My wife was in an auto accident (other driver was cited for being at fault) about 14 months ago. She has recently been released by her doctor and we are pursuing the settlement. My wife's medical bills total about $9000.00 and she went to Therapy for 14 months and the doctor concluded, ''I anticipate that (my wife) will have lifelong cervical spine pain and limited function. She has achieved 75% of her physical therapy goals so I would estimate a 25% disability, permanent and ongoing.'' My wife does have pain but has returned to her normal day-to-day activities. How can we know if the insurance company is offering us a fair settlement? Is there any special formula/information that is used to estimate what a fair offer is? I have heard double or triple the medical costs (as long as there is nothing like a lost limb or something) is fair. If we decide to get a Lawyer, what percentage is a fair price to pay? Are there other costs/fees involved other than the percentage? If we get a Lawyer, is the percentage the same whether or not it actually goes to court? If a Lawyer is going to take 50 – 60%, what are the advantages of having a Lawyer represent her? Any other advice is appreciated.
3 Answers from Attorneys
Re: Wife's Settlement
There are a variety of rough rules of thumb to use to calculate a "fair" award, but there are many factors that may significantly alter the rule of thumb. Retaining the services of an attorney provides you with peace of mind that all pertinent things were looked at, and that the settlement offer is fair and reasonable under the specific circumstances of your wife's case. Our firm charges an attorney fee of one-third, which I believe is standard. There are a variety of services included with this, such as attempts to negotiate lower repayments to the subrogated parties, i.e. if your health insurance paid a medical bill for medical services that were a result of injuries your wife received in the accident, then they likely have a subrogated interest by means of the contract of insurance you have with them, to recover those medical bills. There are many issues that you should be aware of, and keep in mind that the people working for the insurance company likely know much more about those issues than you do. If we believe that our professional services will add value to your claim, then we would agree to represent you. There are times, when that is not the case, and we do not undertake the representation. The prospective client is better off (financially, etc.) concluding the case themselves.

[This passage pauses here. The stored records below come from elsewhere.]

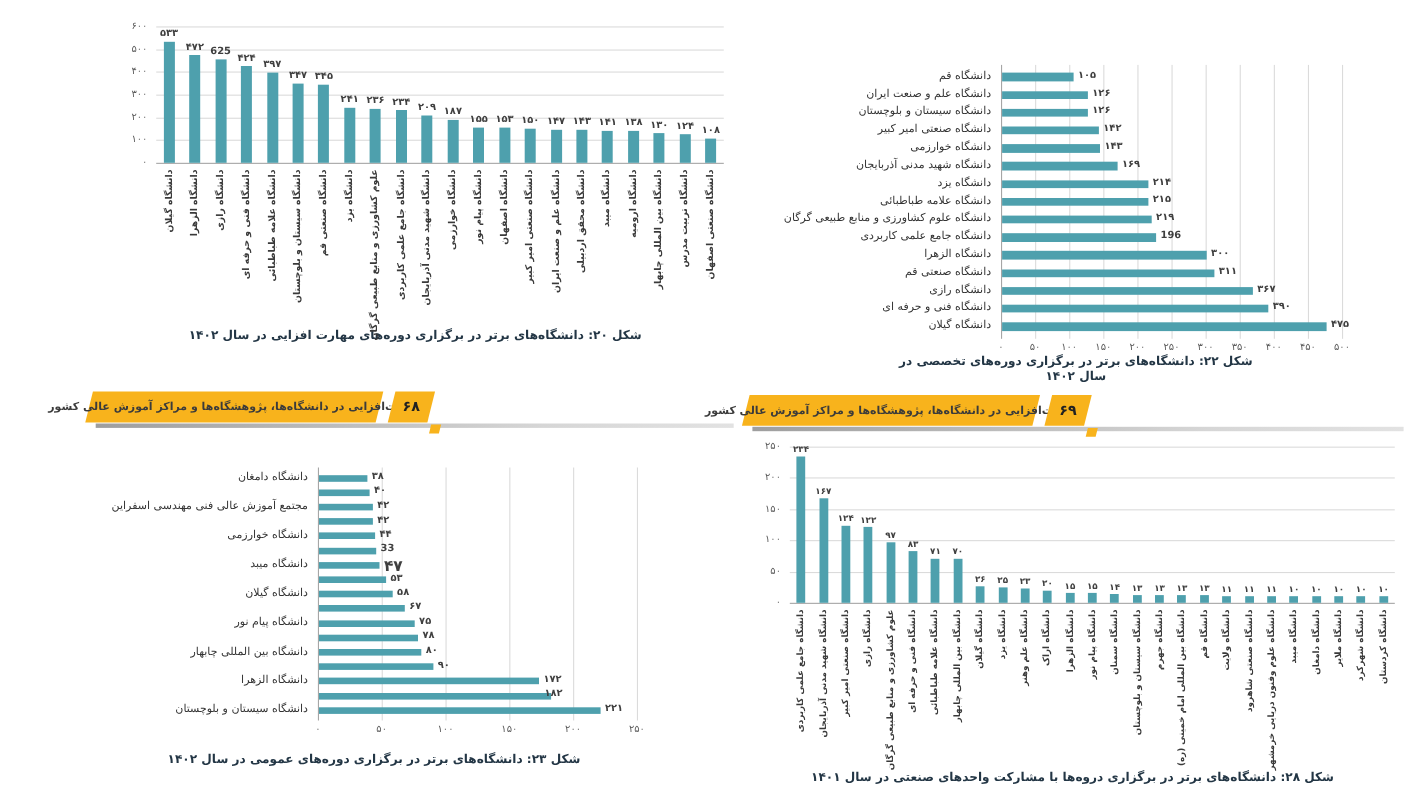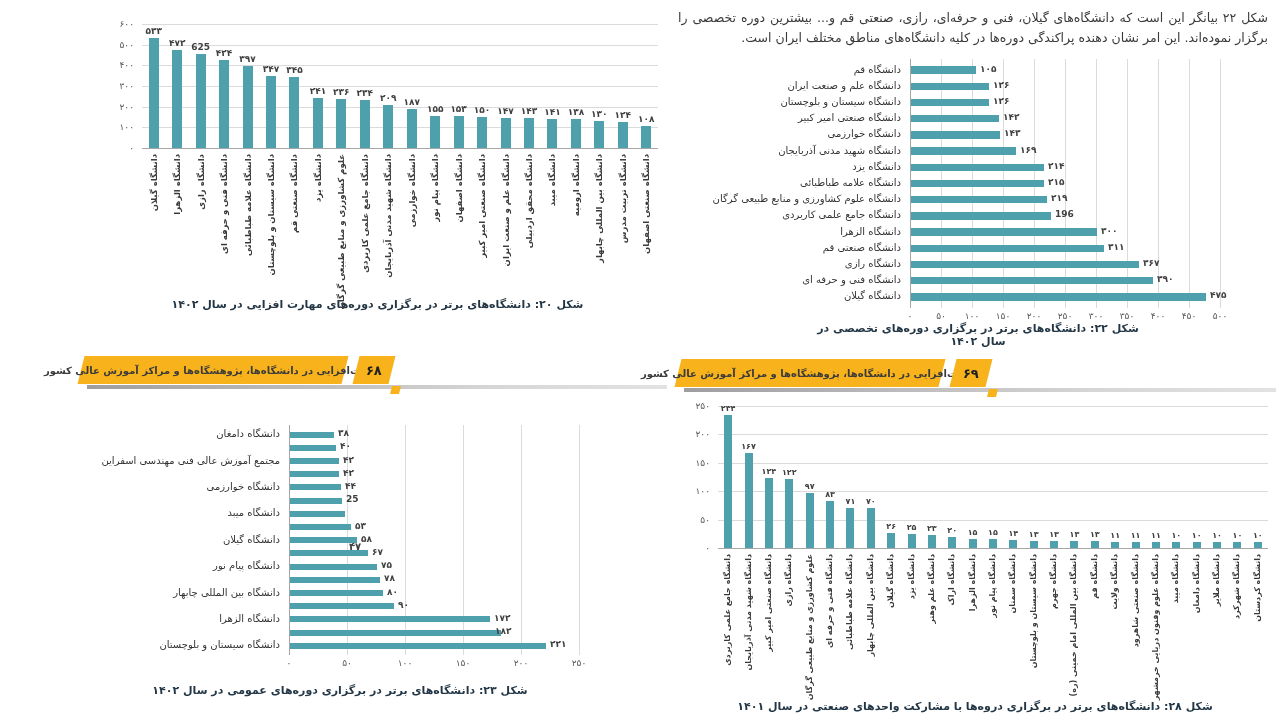--- a/index.html
+++ b/index.html
@@ -69,21 +69,20 @@
   .banner-sq{
     position:absolute;left:316px;top:30px;width:9px;height:8px;background:var(--banner);
     transform:skewX(-14deg);
   }
 </style>
 </head>
 <body>
 
 <div id="page">
 
-  <div class="para">شکل ۲۲ بیانگر این است که دانشگاه‌های گیلان، فنی و حرفه‌ای، رازی، صنعتی قم و... بیشترین دوره تخصصی را برگزار نموده‌اند. این امر نشان دهنده پراکندگی دوره‌ها در کلیه دانشگاه‌های مناطق مختلف ایران است.</div>
 
   <section class="chart chartA">
     <div class="caption capA">شکل ۲۰: دانشگاه‌های برتر در برگزاری دوره‌های مهارت افزایی در سال ۱۴۰۲</div>
   <div class="gh" style="left: 62px; top: 16px; width: 516px;"></div>
       <div class="ytick" style="left: 0px; top: 11px; width: 54px;">۶۰۰</div>
       <div class="gh" style="left: 62px; top: 37px; width: 516px;"></div>
       <div class="ytick" style="left: 0px; top: 32px; width: 54px;">۵۰۰</div>
       <div class="gh" style="left: 62px; top: 57px; width: 516px;"></div>
       <div class="ytick" style="left: 0px; top: 52px; width: 54px;">۴۰۰</div>
       <div class="gh" style="left: 62px; top: 78px; width: 516px;"></div>
@@ -254,24 +253,24 @@
       <div class="hval" style="left: 260px; top: 17.3px; font-size: 9px;">۴۰</div>
       <div class="hlab" style="left: 0px; top: 30.5px; width: 200px; font-size: 10px;">مجتمع آموزش عالی فنی مهندسی اسفراین</div>
       <div class="bar-h" style="left: 210px; top: 34px; width: 49px; height: 6px;"></div>
       <div class="hval" style="left: 263px; top: 30.5px; font-size: 9px;">۴۲</div>
       <div class="bar-h" style="left: 210px; top: 47.2px; width: 49px; height: 6px;"></div>
       <div class="hval" style="left: 263px; top: 43.7px; font-size: 9px;">۴۲</div>
       <div class="hlab" style="left: 0px; top: 56.9px; width: 200px; font-size: 10px;">دانشگاه خوارزمی</div>
       <div class="bar-h" style="left: 210px; top: 60.4px; width: 51px; height: 6px;"></div>
       <div class="hval" style="left: 265px; top: 56.9px; font-size: 9px;">۴۴</div>
       <div class="bar-h" style="left: 210px; top: 73.6px; width: 52px; height: 6px;"></div>
-      <div class="hval" style="left: 266px; top: 70.1px; font-size: 9px;">25</div>
+      <div class="hval" style="left: 266px; top: 70.1px; font-size: 9px;">33</div>
       <div class="hlab" style="left: 0px; top: 83.3px; width: 200px; font-size: 10px;">دانشگاه میبد</div>
       <div class="bar-h" style="left: 210px; top: 86.8px; width: 55px; height: 6px;"></div>
-      <div class="hval" style="left: 269px; top: 83.3px; font-size: 10px; margin-top: 34px;">۴۷</div>
+      <div class="hval" style="left: 269px; top: 83.3px; font-size: 14px;">۴۷</div>
       <div class="bar-h" style="left: 210px; top: 100px; width: 61px; height: 6px;"></div>
       <div class="hval" style="left: 275px; top: 96.5px; font-size: 9px;">۵۳</div>
       <div class="hlab" style="left: 0px; top: 109.7px; width: 200px; font-size: 10px;">دانشگاه گیلان</div>
       <div class="bar-h" style="left: 210px; top: 113.2px; width: 67px; height: 6px;"></div>
       <div class="hval" style="left: 281px; top: 109.7px; font-size: 9px;">۵۸</div>
       <div class="bar-h" style="left: 210px; top: 126.4px; width: 78px; height: 6px;"></div>
       <div class="hval" style="left: 292px; top: 122.9px; font-size: 9px;">۶۷</div>
       <div class="hlab" style="left: 0px; top: 136.1px; width: 200px; font-size: 10px;">دانشگاه پیام نور</div>
       <div class="bar-h" style="left: 210px; top: 139.6px; width: 87px; height: 6px;"></div>
       <div class="hval" style="left: 301px; top: 136.1px; font-size: 9px;">۷۵</div>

In short, you have nothing to loose by contacting an attorney and discussing the case. Whether you retain the attorney or not, is your decision.
I can be reached at 513-892-3400 should you wish to discuss further.
Re: Wife's Settlement
My advice is seek an attorney. The value of your case will be threefold. generally, the contingency fee is 33 1/3% up to 40%.
Re: Wife's Settlement
Your wife’s injuries sound very serious, and I suggest you seek the advice of an attorney. I would be willing, as would most attorneys, to discuss her case with you free of charge.
There are several issues to consider, and you must remember that the insurance representative is most likely much more experienced in handling these matter than you are. Usually, retaining an attorney adds value to your claim in addition to assisting you negotiate with the insurance company.
Many “rules of thumb” have been pasted around for the determination of the value of a case. Some people use 3 to 5 times the medical cost. I have found that the “rules of thumb” are not always accurate. You have to take into consideration past medical cost, future medical cost, impact of enjoyment of life, the impact on you as her husband, the permanency of the injury, and perhaps most important how much of any settlement will need to be repaid to your insurance carriers.
Most firms charge attorney fees of one-third, which I believe is standard. The attorney fee is in exchange for a number of services, such as attempting to negotiate lower repayment amounts to your insurance companies. In addition to the attorney fee, by law the client is responsible for the expenses of litigation, because an attorney is not permitted to finance litigation.
Discussing your case with an attorney will not cost you anything, so I strongly suggest you do so. I will be glad to discuss your options with you at 216.241.2500.
CAUTION: Ohio has a 2year statute of limitations for bodily injury. This means that you MUST file suit within 2 years of the date of the accident in order to recover. If you fail to do so, the insurance company will not settle with you.